We also disagree with defendant's claimed violation of CPL 710.70 (3), which permits a defendant to relitigate the issue of the voluntariness of a statement before the jury. Here, County Court quite properly gave defendant "two bites at the apple" within the strictures of CPL 710.70 Crim. Proc. (3) when it permitted the jury to assess the voluntariness of both the oral and written statements. Defendant contends that CPL 710.70 (3) was not complied with because the jury was not permitted to consider whether the Town of Colonie investigators had jurisdictional authority to arrest him in North Carolina. Significantly, no statutory provision authorizes a jury to consider the jurisdictional authority of an arresting police agency ( see generally, People v. Hamlin, 71 N.Y.2d 750; 761). Indeed, this is a legal issue for the court, not the jury, to resolve ( see, e.g., People v. Sterling, 209 A.D.2d 1006, 1006-1007, lv denied 85 N.Y.2d 914; People v. Dawson, 166 A.D.2d 808, 810, lv denied 77 N.Y.2d 876; People v. Daniels, 159 A.D.2d 513, 514, lv denied 76 N.Y.2d 786; People v. Medina, 146 A.D.2d 344, 350-351, affd 76 N.Y.2d 331). CPL 60.45 (2) (b) (ii) and CPL 710.70 Crim. Proc. (3) authorize jury consideration of constitutional arguments traditionally associated with the voluntariness of a confession, which include Miranda and 5th Amendment arguments ( see, People v. Hamlin, supra, at 761; People v. Sterling, supra, at 1006-1007; People v. Conklin, 145 A.D.2d 20, 24, lv denied 74 N.Y.2d 738) and are applicable in the instant case only insofar as defendant urges that his statements were the result of a custodial interrogation in the absence of Miranda warnings. As noted, County Court properly instructed the jury to consider this issue.

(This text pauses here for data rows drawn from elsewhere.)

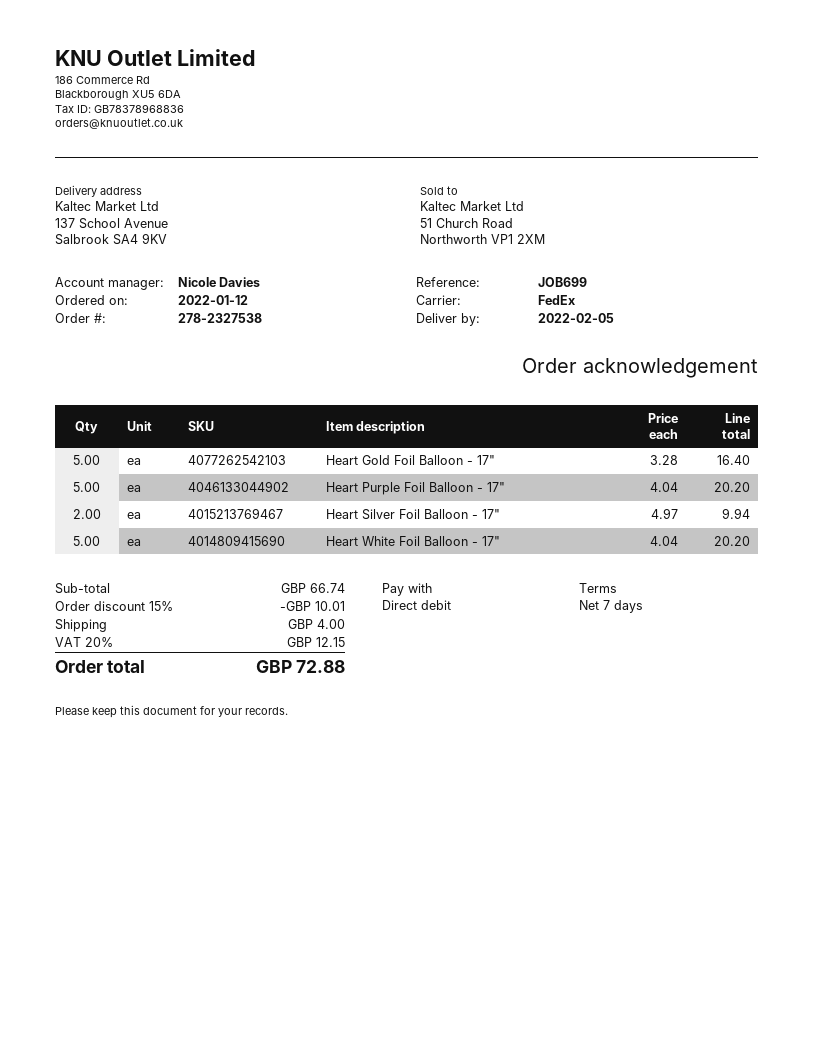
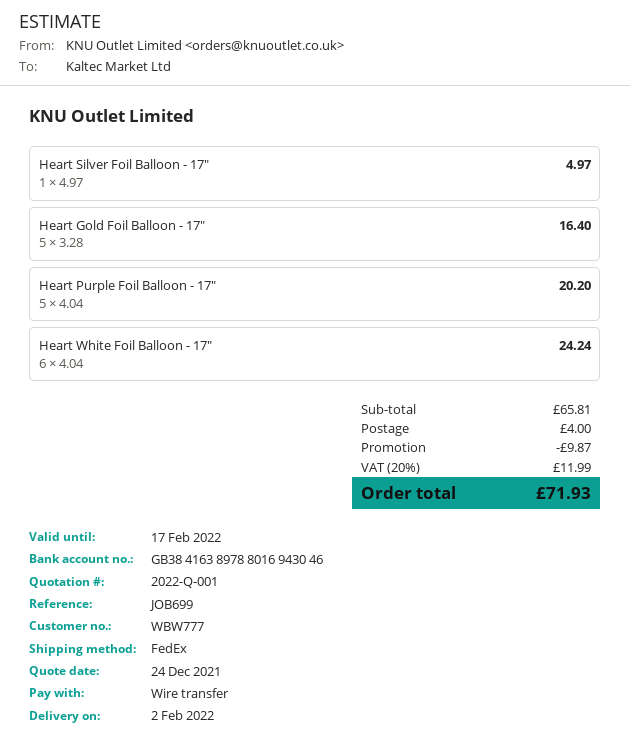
delivery date: 2022-02-05 -> 2022-02-02
payment method: direct debit -> bank transfer
Heart Silver Foil Balloon - 17": 2 x 4.97 = 9.94 -> 1 x 4.97 = 4.97
Heart White Foil Balloon - 17": 5 x 4.04 = 20.20 -> 6 x 4.04 = 24.24
subtotal: 66.74 -> 65.81
discount: 10.01 -> 9.87
tax: 20% = 12.15 -> 20% = 11.99
total: 72.88 -> 71.93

We next find unavailing defendant's contention that County Court erred in declining to charge the jury with criminally negligent homicide as a lesser included offense. Even viewing the evidence in the light most favorable to defendant, as we must ( see, People v. Martin, 59 N.Y.2d 704, 705), no reasonable view of it could support a finding that he was unaware of the substantial and unjustifiable risk of death caused by his actions, namely, the repeated and forceful stabbing of decedent ( see, People v. McFadden, 246 A.D.2d 558, lv denied 91 N.Y.2d 928; People v. Barclift, 140 A.D.2d 615; cf., People v. Heide, 206 A.D.2d 875, affd 84 N.Y.2d 943). An autopsy revealed that decedent received 10 sharp wounds to the back, arm and rib cage and a pathologist testified that death was in fact caused by "[m]ultiple stab wounds to the * * * chest and back". According to the pathologist, while the autopsy clearly revealed instances of 10 separate stab wounds to decedent's bones, it was impossible for her to determine if any additional wounds were inflicted to soft tissue because the body was badly decomposed when discovered. Significantly, the pathologist also testified that considerable force was utilized to inflict these wounds as the knife "went quite a distance" into decedent's body, i.e., the knife "actually went through the bone into the body of the vertebra".
Defendant's remaining contentions have been reviewed and none warrant reversal of his conviction.
Cardona, P. J., Peters, Spain and Graffeo, JJ., concur.
Ordered that the judgment is affirmed.